__DATA TO EXAMINE__
-------

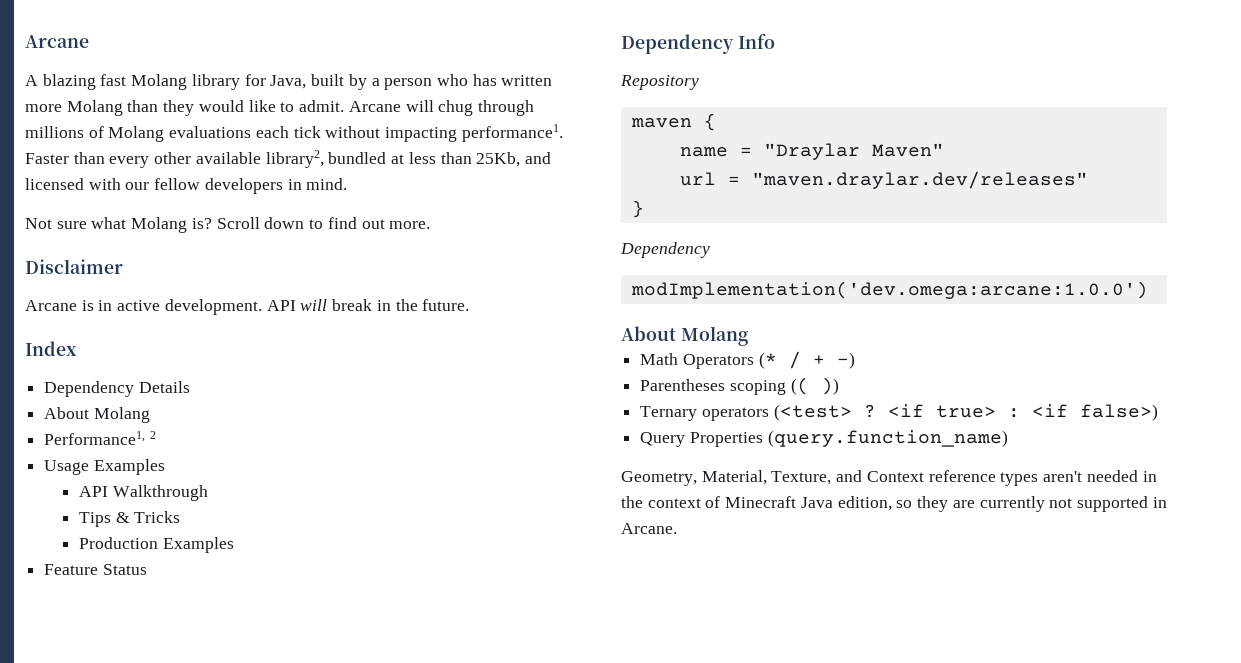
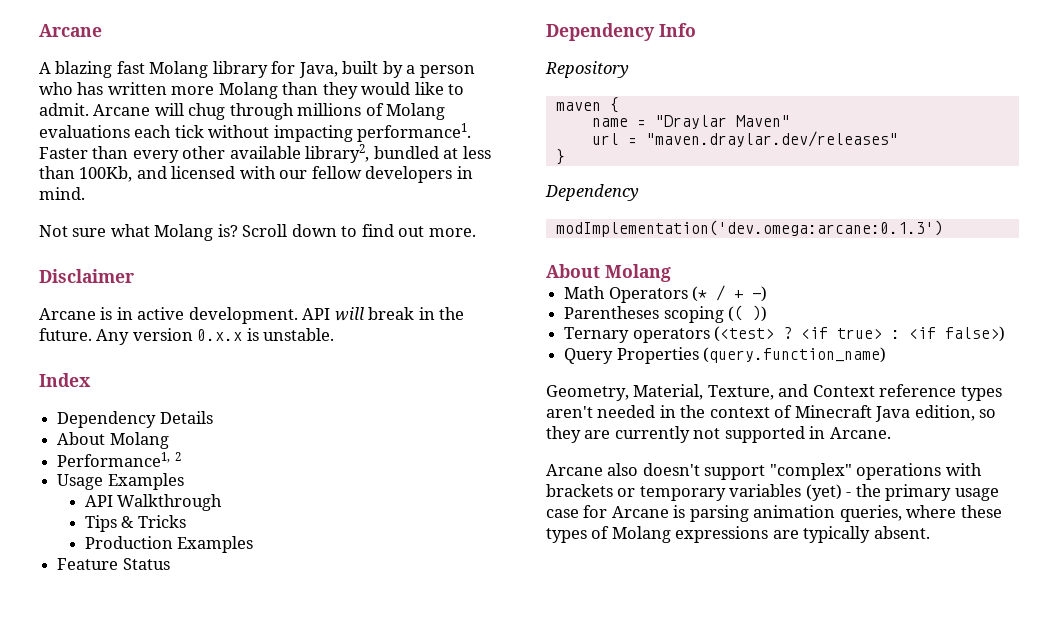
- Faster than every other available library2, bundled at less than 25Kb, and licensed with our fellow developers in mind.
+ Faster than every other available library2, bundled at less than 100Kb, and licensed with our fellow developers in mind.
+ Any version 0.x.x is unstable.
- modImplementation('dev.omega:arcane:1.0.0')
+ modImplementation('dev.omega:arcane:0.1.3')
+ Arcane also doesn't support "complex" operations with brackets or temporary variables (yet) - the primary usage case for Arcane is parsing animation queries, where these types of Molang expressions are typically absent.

-------

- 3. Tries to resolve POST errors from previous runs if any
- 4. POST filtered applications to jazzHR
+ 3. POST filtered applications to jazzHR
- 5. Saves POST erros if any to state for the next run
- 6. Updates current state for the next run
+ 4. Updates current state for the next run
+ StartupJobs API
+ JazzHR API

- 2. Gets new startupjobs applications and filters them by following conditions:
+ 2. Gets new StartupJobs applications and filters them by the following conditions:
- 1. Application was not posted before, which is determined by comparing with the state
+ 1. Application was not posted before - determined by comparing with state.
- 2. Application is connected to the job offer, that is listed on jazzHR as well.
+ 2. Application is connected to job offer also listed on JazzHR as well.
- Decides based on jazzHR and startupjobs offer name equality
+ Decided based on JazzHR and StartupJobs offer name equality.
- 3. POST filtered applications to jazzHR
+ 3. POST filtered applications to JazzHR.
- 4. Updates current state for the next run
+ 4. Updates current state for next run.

-------

__INSTRUCTIONS TO FOLLOW__
Across the whole listing above, tally each line where the string "conditions" occurs, and give the number and nothing more.

__SOLUTION FOR THIS TASK__
2